In this work, we extracted the proton and the neutron charge radii from the collective analysis of the proton and the neutron elastic form factors simultaneously. We performed a flavor decomposition of these form factors under charge symmetry and determined the mean-square radii of the quark distributions, which in turn are related in a model-independent way to the proton and the neutron charge radii. In the proton case we find \(\langle r_p \rangle = 0.852 \pm0.002_{\rm (stat.)} \pm0.009_{\rm (syst.)}~({\rm fm})\), consistent with the smaller measured values for its charge radius. The current method improves on the accuracy of the \(\langle r_p \rangle\) extraction based on the form factor measurements. Furthermore, we find no discrepancy in the \(\langle r_p \rangle\) determination among the different electron scattering measurements, all of which, utilizing the current method of extraction, result in a smaller \(\langle r_p \rangle\) value.

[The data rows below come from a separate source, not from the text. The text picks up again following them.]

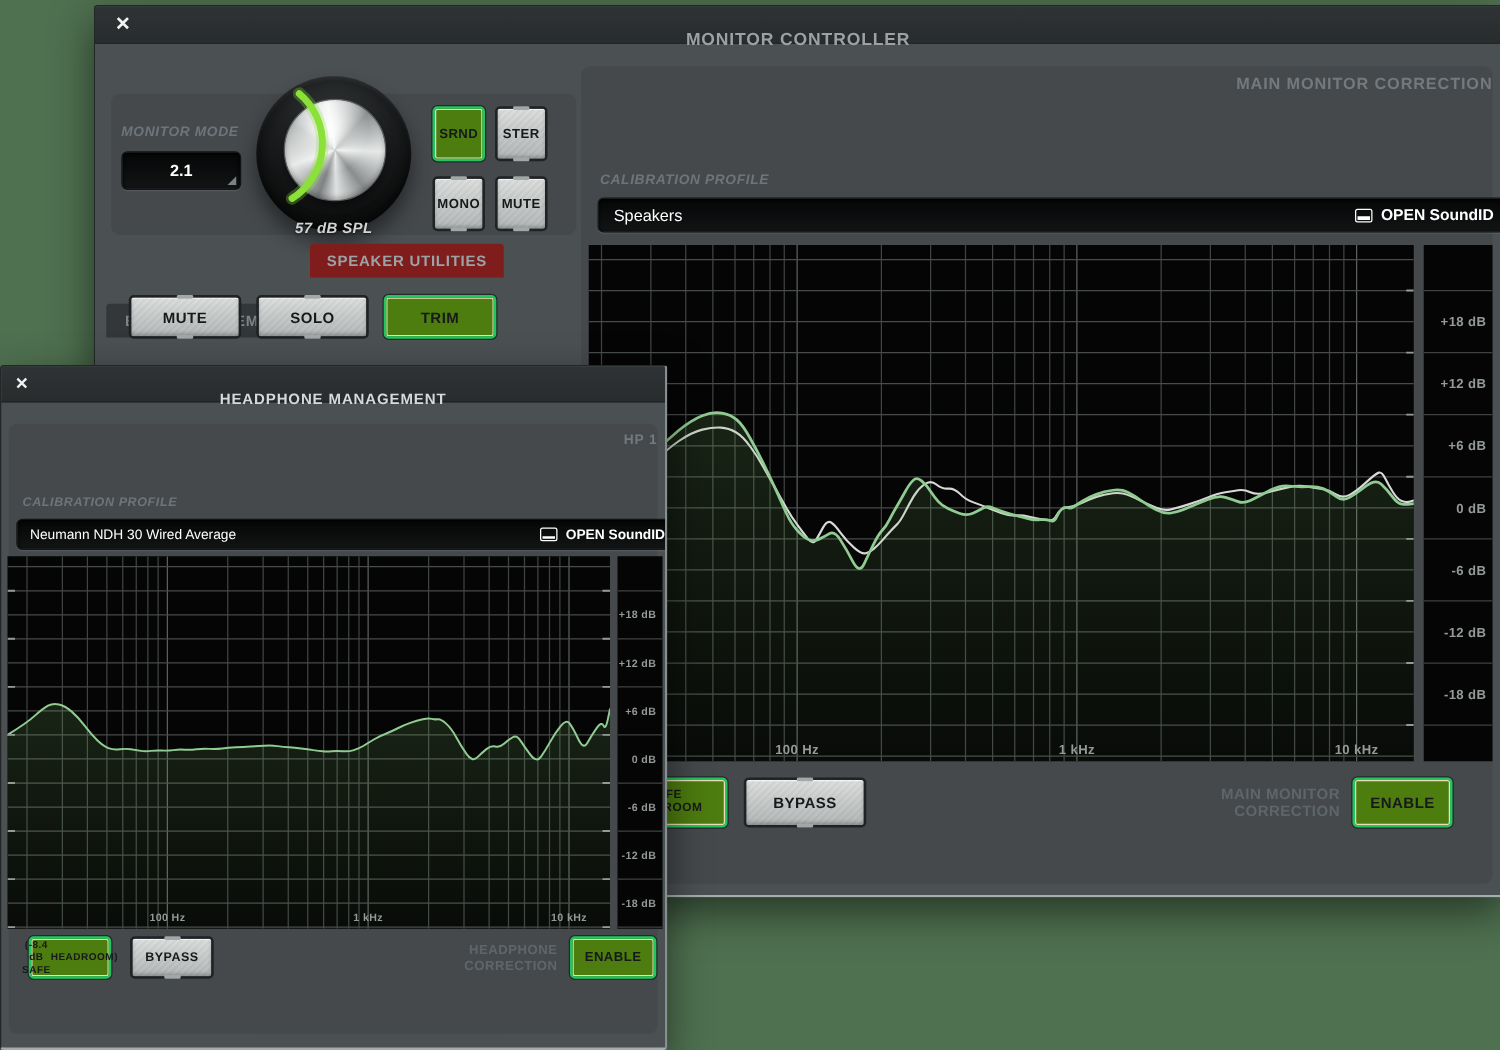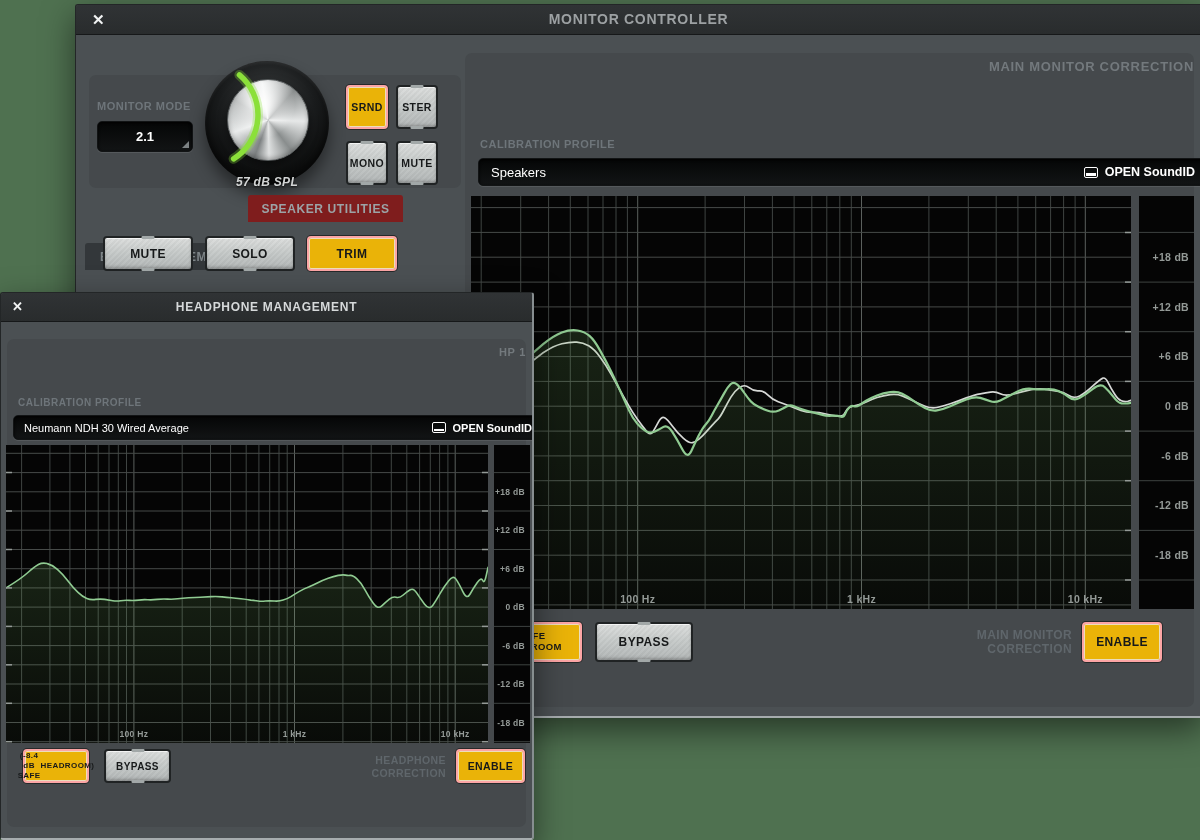"MONITOR CONTROLLER" .wtitle { margin: 0 -> 12px }
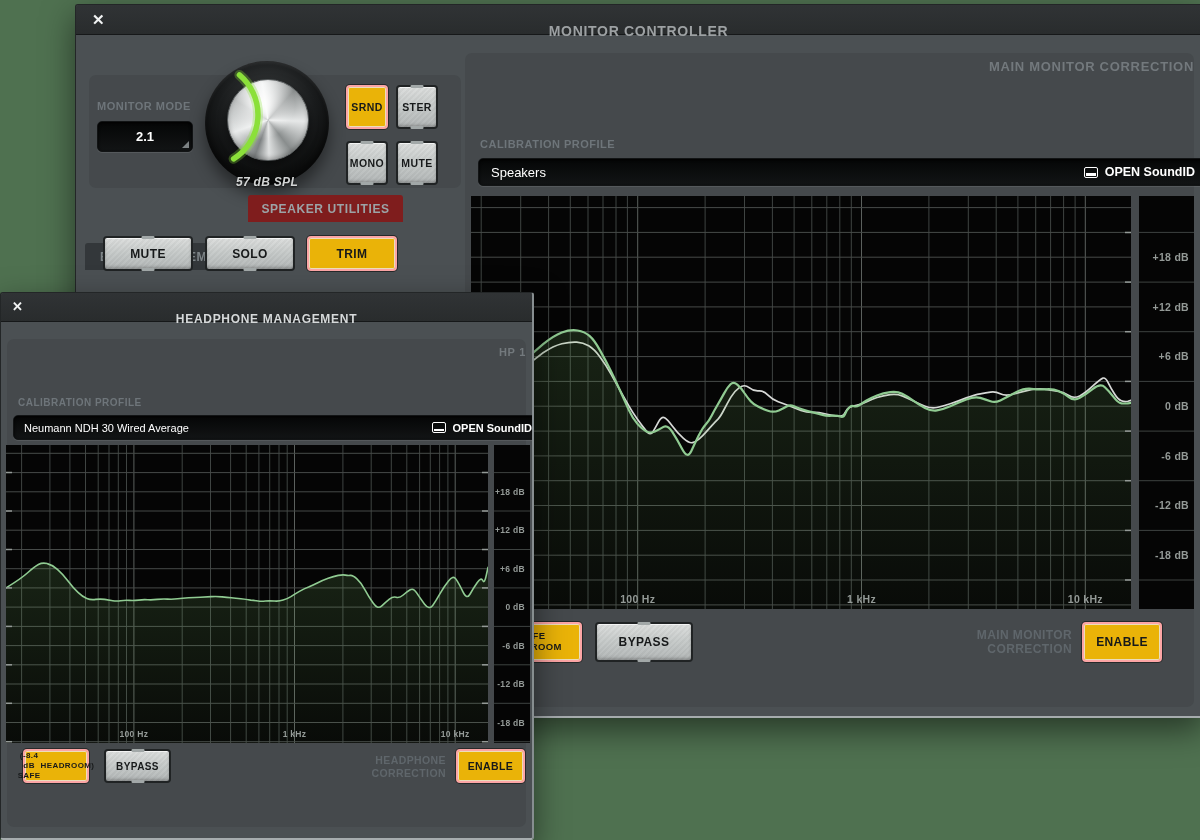"MONITOR MODE" .dimlabel { font-style: none -> italic }
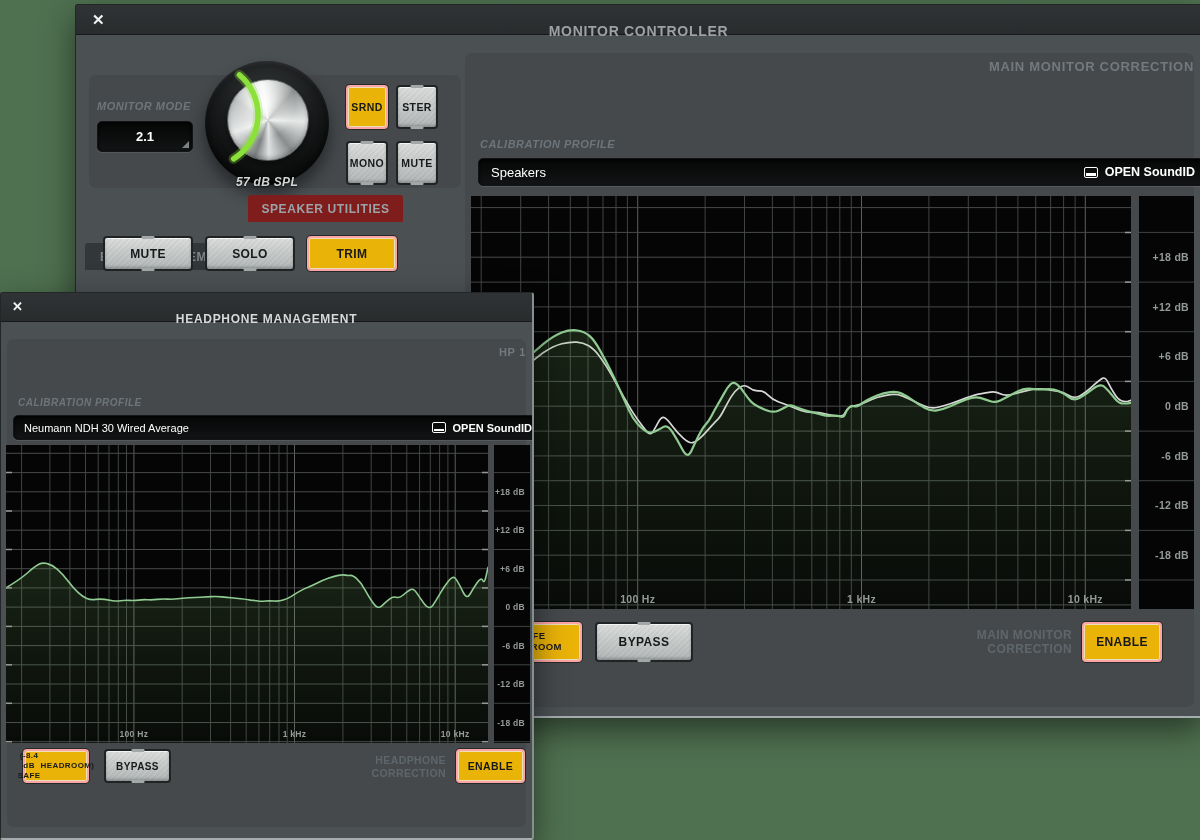"SRND" .btn-on { background: #eab308 -> #4d7c0f; border: 2px solid #fca5a5 -> 2px solid #22c55e }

In the neutron case, we have performed the first extraction of the neutron charge radius utilizing the nucleon form factor data, and we find \(\langle r_n^2 \rangle = -0.122 \pm0.004_{\rm (stat.)} \pm0.010_{\rm (syst.)}~({\rm fm}^2)\). The determination of \(\langle r_n^2 \rangle\) has, in the past, relied solely on measurements of the neutron-electron scattering length. Of the measurements adopted by the particle data group, the discrepancies in published results imply an underestimation of the underlying systematic uncertainties associated with that method of extraction. Upcoming measurements for the nucleon form factors will allow significant improvement on the precision of the \(\langle r_n^2 \rangle\) determination, and will address the discrepancies of the neutron-electron scattering length measurements.